Ainsi un moment de lâcheté ne sert pour ainsi dire qu’à raviver chez Créuse la haine de la laideur morale, et cette héroïne d’Euripide se trouve vite transformée, par une métamorphose bien singulière, en héroïne de Corneille. On sent combien la pièce se vide de son pathétique à mesure que le personnage se dépouille de ses rancunes, de ses jalousies, de son esprit de vengeance. Mais, puisque le drame devenait l’apothéose du génie grec, représenté par Ion, la mère d’Ion ne pouvait plus, sans danger pour la thèse, rester cette malheureuse femme que la passion possède et dirige.

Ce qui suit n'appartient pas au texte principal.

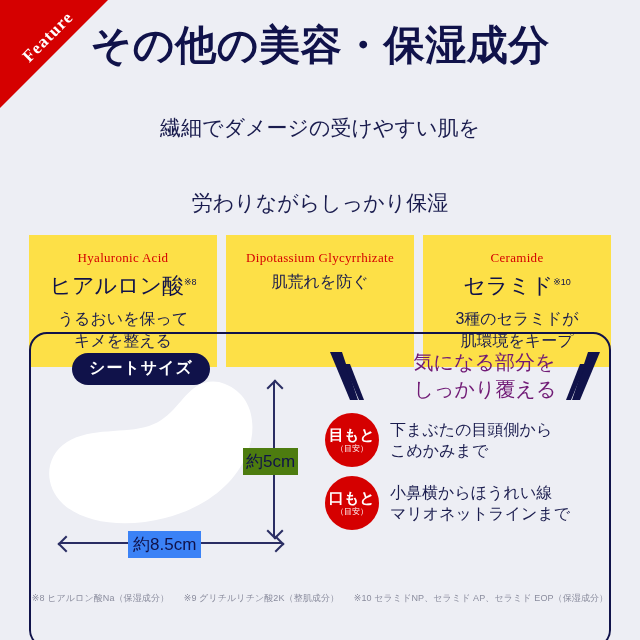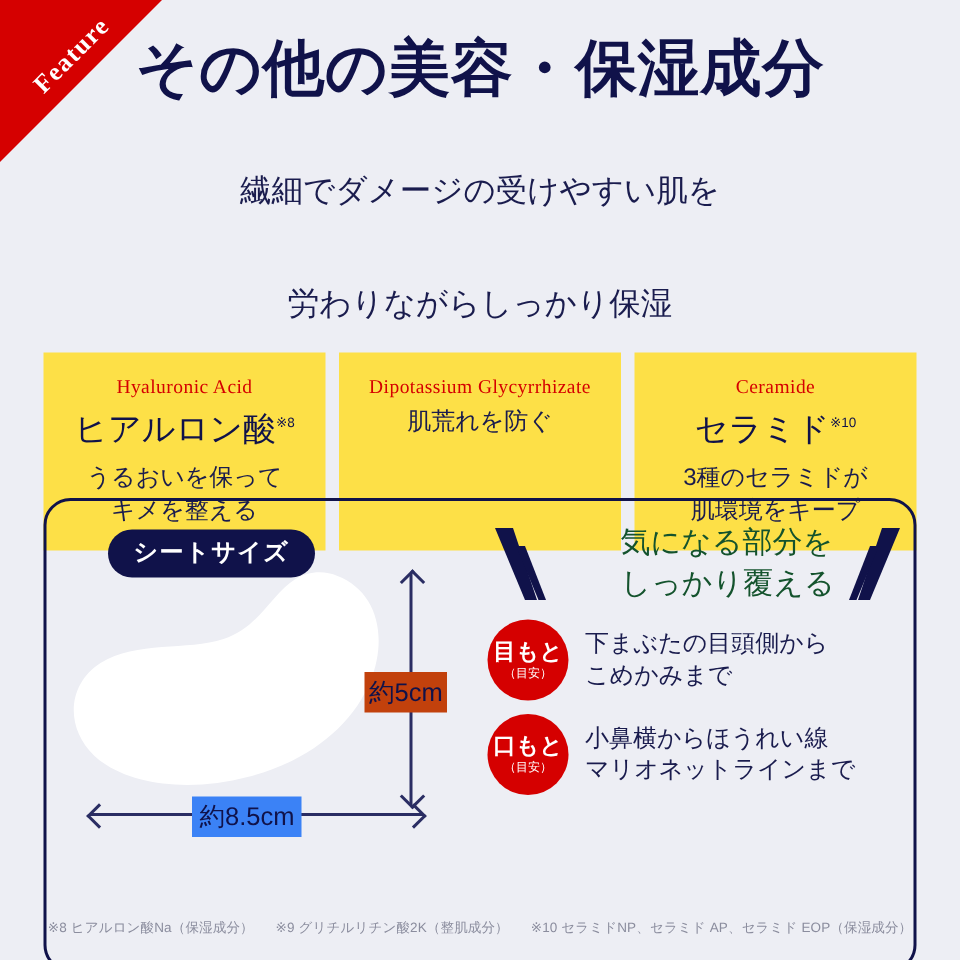"気になる部分を" .cover-text { color: #14532d -> #701a75 }
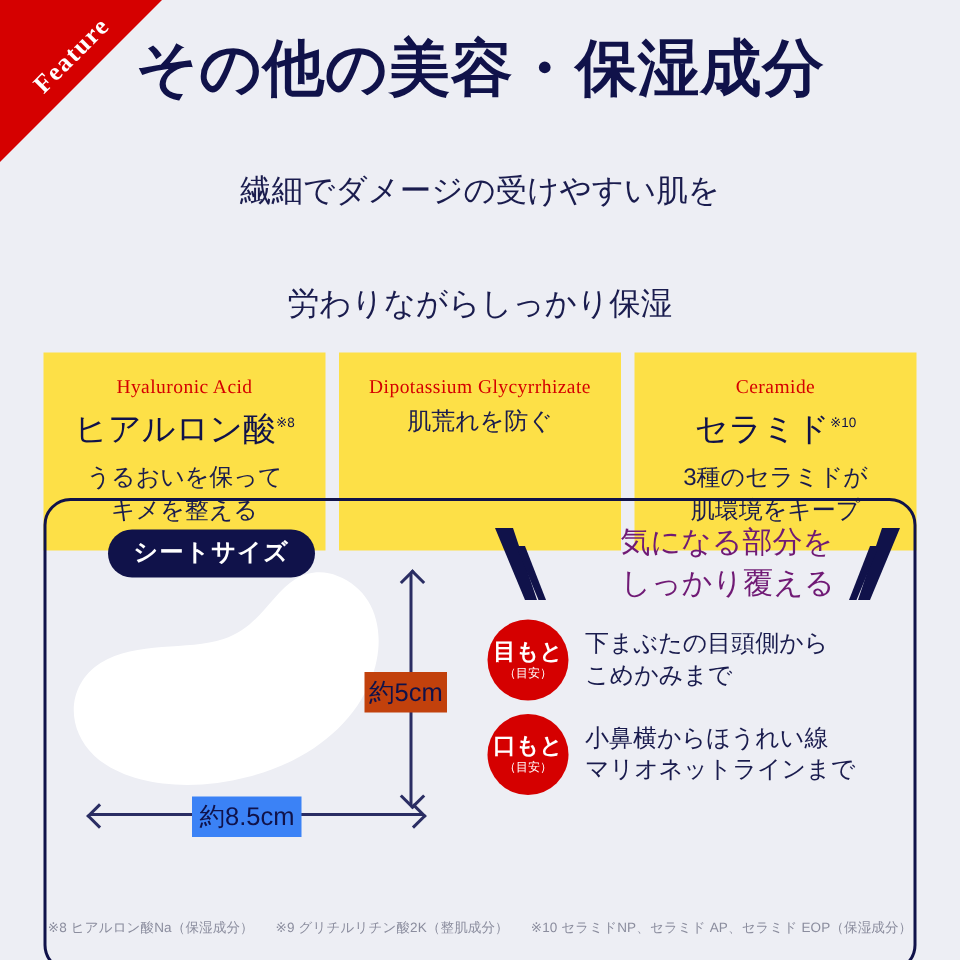"約5cm" .dim-v-label { background: #c2410c -> #4d7c0f }
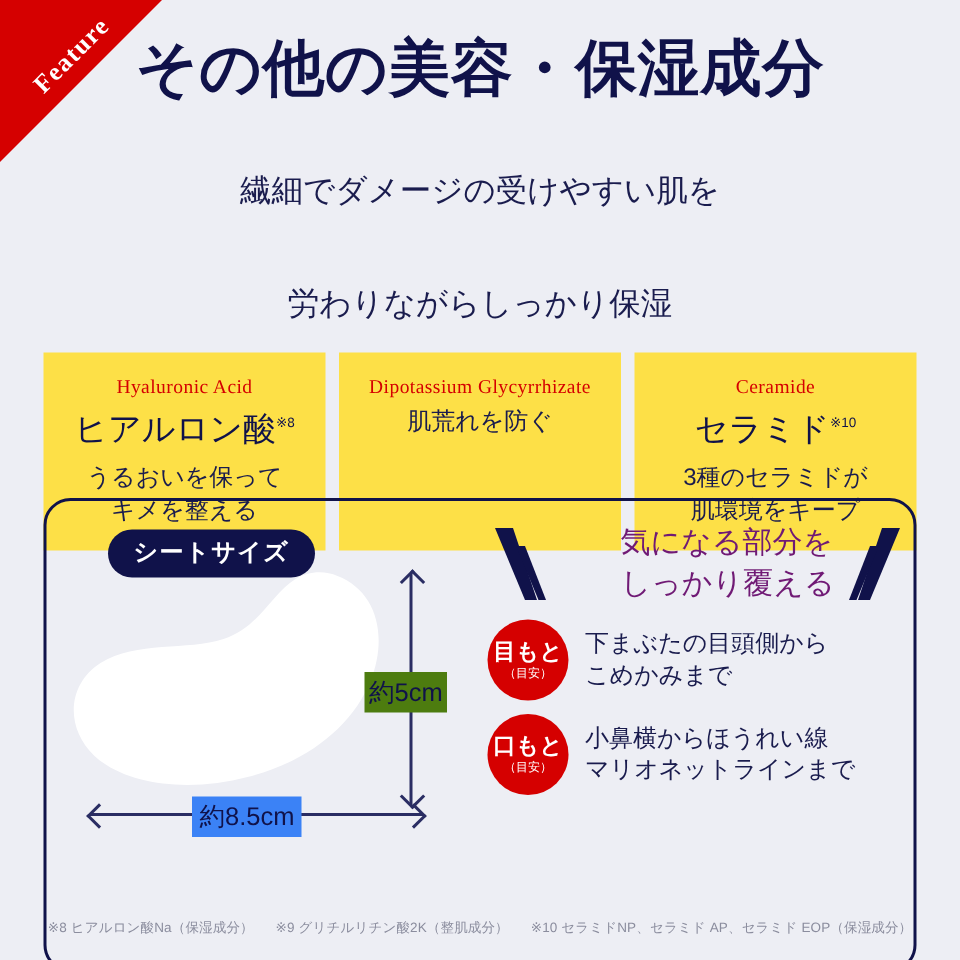"※8 ヒアルロン酸Na（保湿成分） ※9 グリチルリチン酸2K（整肌成分）" .footnotes { top: 612px -> 592px }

Leconte de Lisle n’a donc pas imité servilement l’Ion d’Euripide ; il a fait une pièce assez nouvelle. On aurait tort de dire cependant qu’il n’a pas trouvé dans Ion l’idée générale qui soutient l’Apollonide ; car, pour le poète grec, lui aussi, Ion est déjà parfois le symbole du génie attique. On serait moins juste encore en tenant les deux poèmes en même estime. Si intéressante qu’elle soit, en effet, l’idée de Leconte de Lisle ne se manifeste pas toujours avec une, clarté suffisante, et il reste dans sa pièce trop de scènes ou de morceaux qui ne pouvaient avoir de sens que si le sujet était resté ce qu’il était chez Euripide.


Les Érinnyes[1]


Leconte de Lisle n’a pas plus voulu faire de l’Eschyle


  1. Poèmes tragiques, XXXIX.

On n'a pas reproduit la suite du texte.